263:57-b Limited Driving Privilege After Revocation or Suspension. –
    I. Notwithstanding any provision of law to the contrary, if a person is convicted of a first offense under RSA 265-A:2, I, not including any conviction involving driving a commercial motor vehicle, he or she may petition the court for a restoration of his or her operator's license with limited driving privileges. To qualify for consideration, the person shall submit proof of financial responsibility in accordance with RSA 265-A:28 and an application that demonstrates the need for the license. Satisfactory evidence of at least one of the following must be presented, including satisfactory proof from the employer, program, medical treatment facility, state-approved educational institution, or other destination:
       (a) That the person must operate a motor vehicle as a requisite of the person's occupation or employment.
       (b) That the person must operate a motor vehicle to seek employment or to get to and from a place of employment.
       (c) That the person must operate a motor vehicle to get to or from an alcohol or drug treatment or rehabilitation program.
       (d) That the person or a member of the person's immediate family requires medical treatment on a regular basis and the person must operate a motor vehicle in order that the treatment may be obtained.
       (e) That the person must operate a motor vehicle to continue his or her education.
       (f) That the person must operate a motor vehicle to attend job training.
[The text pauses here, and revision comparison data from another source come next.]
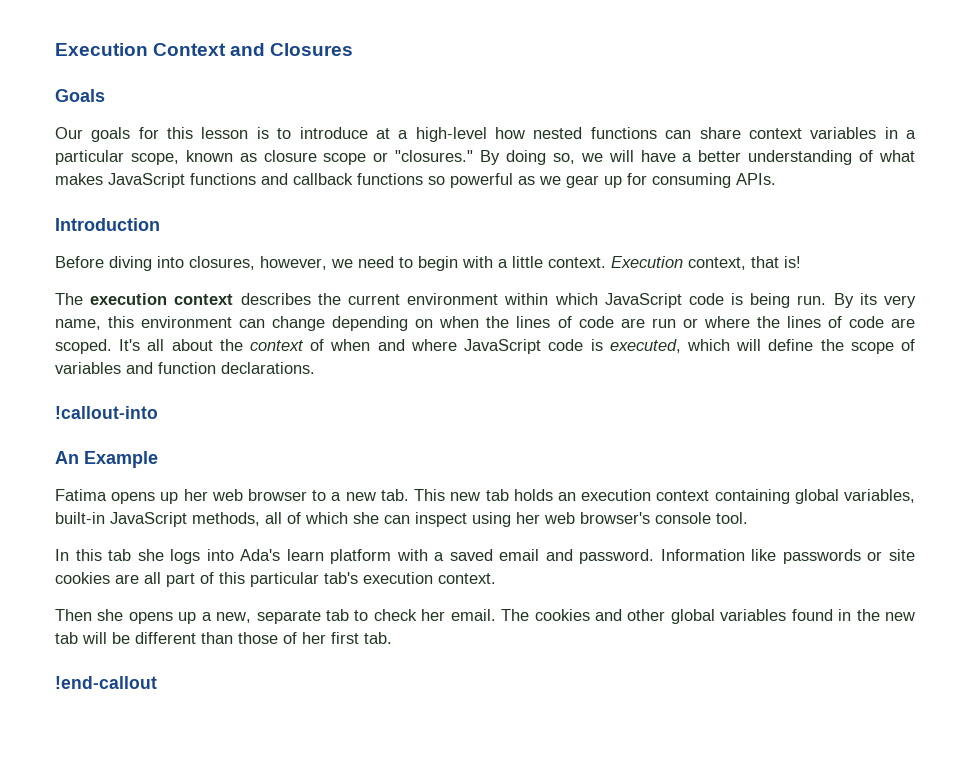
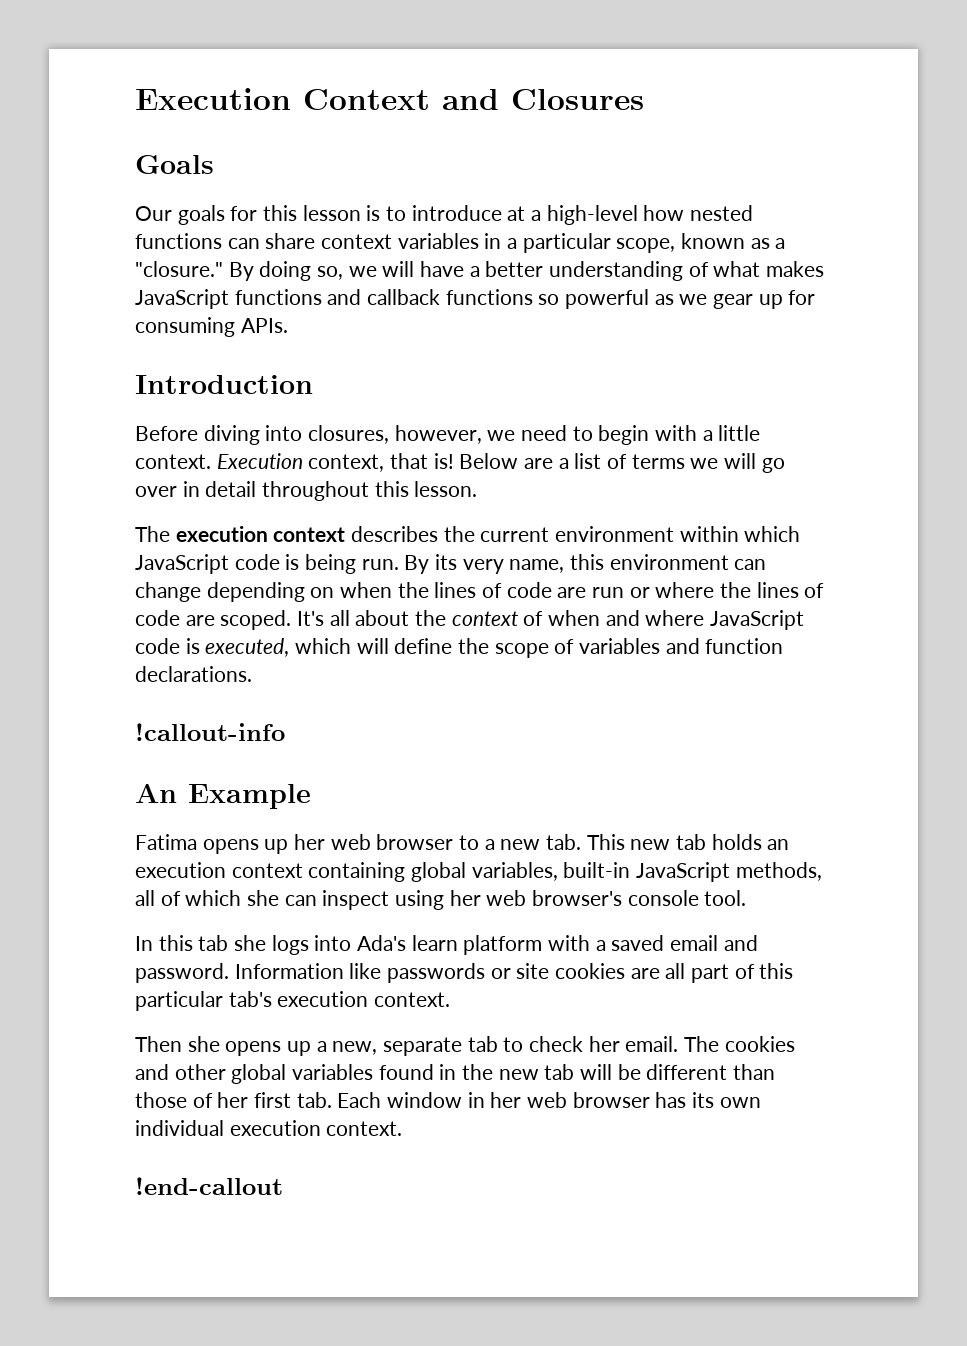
- Our goals for this lesson is to introduce at a high-level how nested functions can share context variables in a particular scope, known as closure scope or "closures."
+ Our goals for this lesson is to introduce at a high-level how nested functions can share context variables in a particular scope, known as a "closure."
+ Below are a list of terms we will go over in detail throughout this lesson.
- !callout-into
+ !callout-info
- The cookies and other global variables found in the new tab will be different than those of her first tab.
+ The cookies and other global variables found in the new tab will be different than those of her first tab. Each window in her web browser has its own individual execution context.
    II. A license restored under this section shall limit the person's driving privileges:
       (a) To the times, places, and days determined to be necessary for the person to seek or retain employment, to attend any alcohol or drug treatment or rehabilitation program, to continue his or her education, to attend job training, or to obtain required medical treatment for the person or a member of the person's immediate family.
       (b) To times, places, and days that are specifically stated.
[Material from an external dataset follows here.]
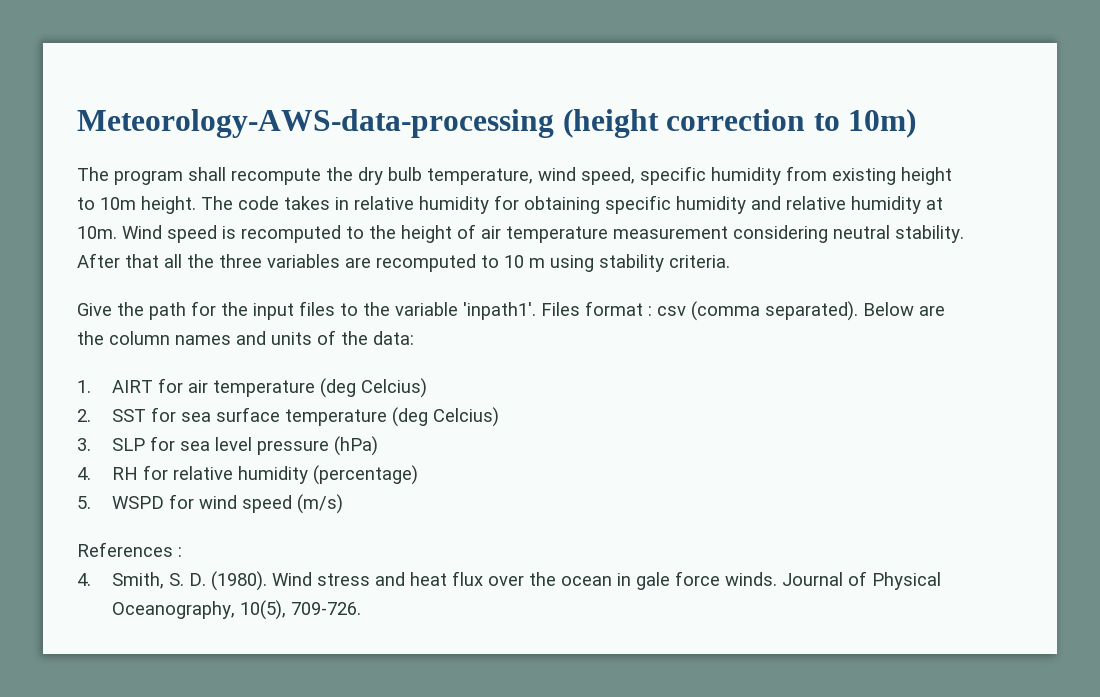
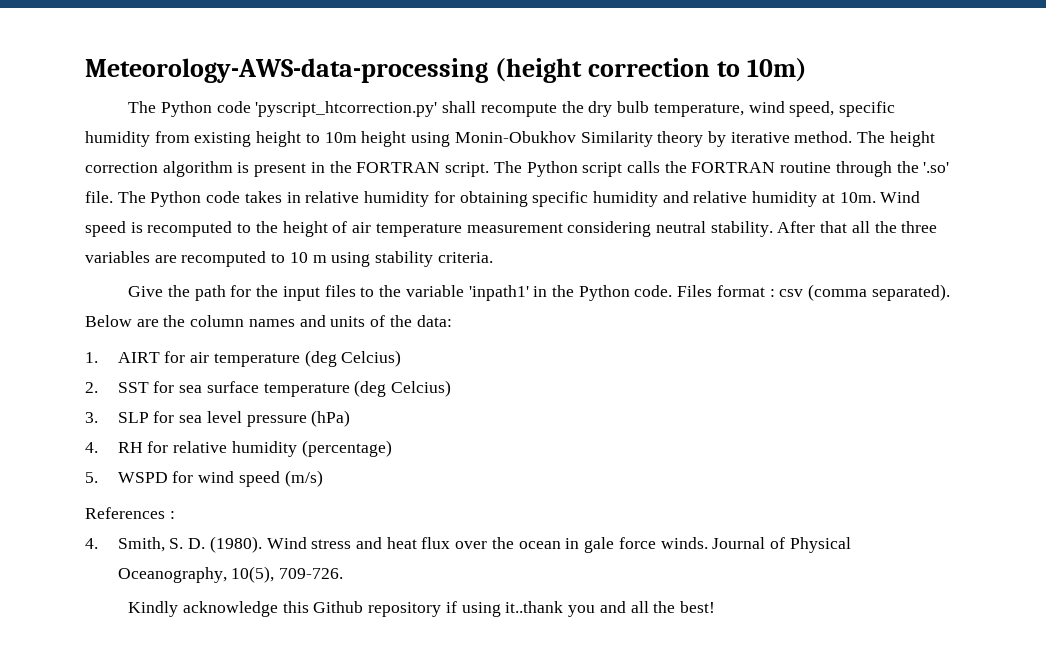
- The program shall recompute the dry bulb temperature, wind speed, specific humidity from existing height to 10m height. The code takes in relative humidity for obtaining specific humidity and relative humidity at 10m.
+ The Python code 'pyscript_htcorrection.py' shall recompute the dry bulb temperature, wind speed, specific humidity from existing height to 10m height using Monin-Obukhov Similarity theory by iterative method. The height correction algorithm is present in the FORTRAN script. The Python script calls the FORTRAN routine through the '.so' file. The Python code takes in relative humidity for obtaining specific humidity and relative humidity at 10m.
- Give the path for the input files to the variable 'inpath1'.
+ Give the path for the input files to the variable 'inpath1' in the Python code.
+ Kindly acknowledge this Github repository if using it..thank you and all the best!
       (c) To vehicles equipped with enhanced technology ignition interlock devices.
    III. A license restored under this section shall not be effective until the person's license has been suspended or revoked, either pursuant to criminal penalty or administrative suspension, for at least 45 days and shall expire on the date specified by the court.
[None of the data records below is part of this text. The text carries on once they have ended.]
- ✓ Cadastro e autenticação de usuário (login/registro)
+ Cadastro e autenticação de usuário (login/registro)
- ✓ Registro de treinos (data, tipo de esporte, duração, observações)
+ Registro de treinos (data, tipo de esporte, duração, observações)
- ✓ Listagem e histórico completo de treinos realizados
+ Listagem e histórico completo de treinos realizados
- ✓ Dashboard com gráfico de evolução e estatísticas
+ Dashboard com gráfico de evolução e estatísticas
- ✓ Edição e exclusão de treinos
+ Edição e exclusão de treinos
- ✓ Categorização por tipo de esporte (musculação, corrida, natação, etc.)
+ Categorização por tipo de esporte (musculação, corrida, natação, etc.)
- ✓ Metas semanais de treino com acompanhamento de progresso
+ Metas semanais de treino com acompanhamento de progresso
    IV. A violation of this section or the terms of the license restored under this section shall be considered a violation of RSA 263:64 and the license shall be revoked.
    V. A person granted a limited privilege license under this section shall deliver a copy of the court order granting the limited privilege license to the law enforcement agency in the city or town in which he or she resides. When operating a motor vehicle, a person granted a limited privilege license under this section shall have a copy of the court order granting the limited privilege license upon his or her person or in some easily accessible place within the vehicle.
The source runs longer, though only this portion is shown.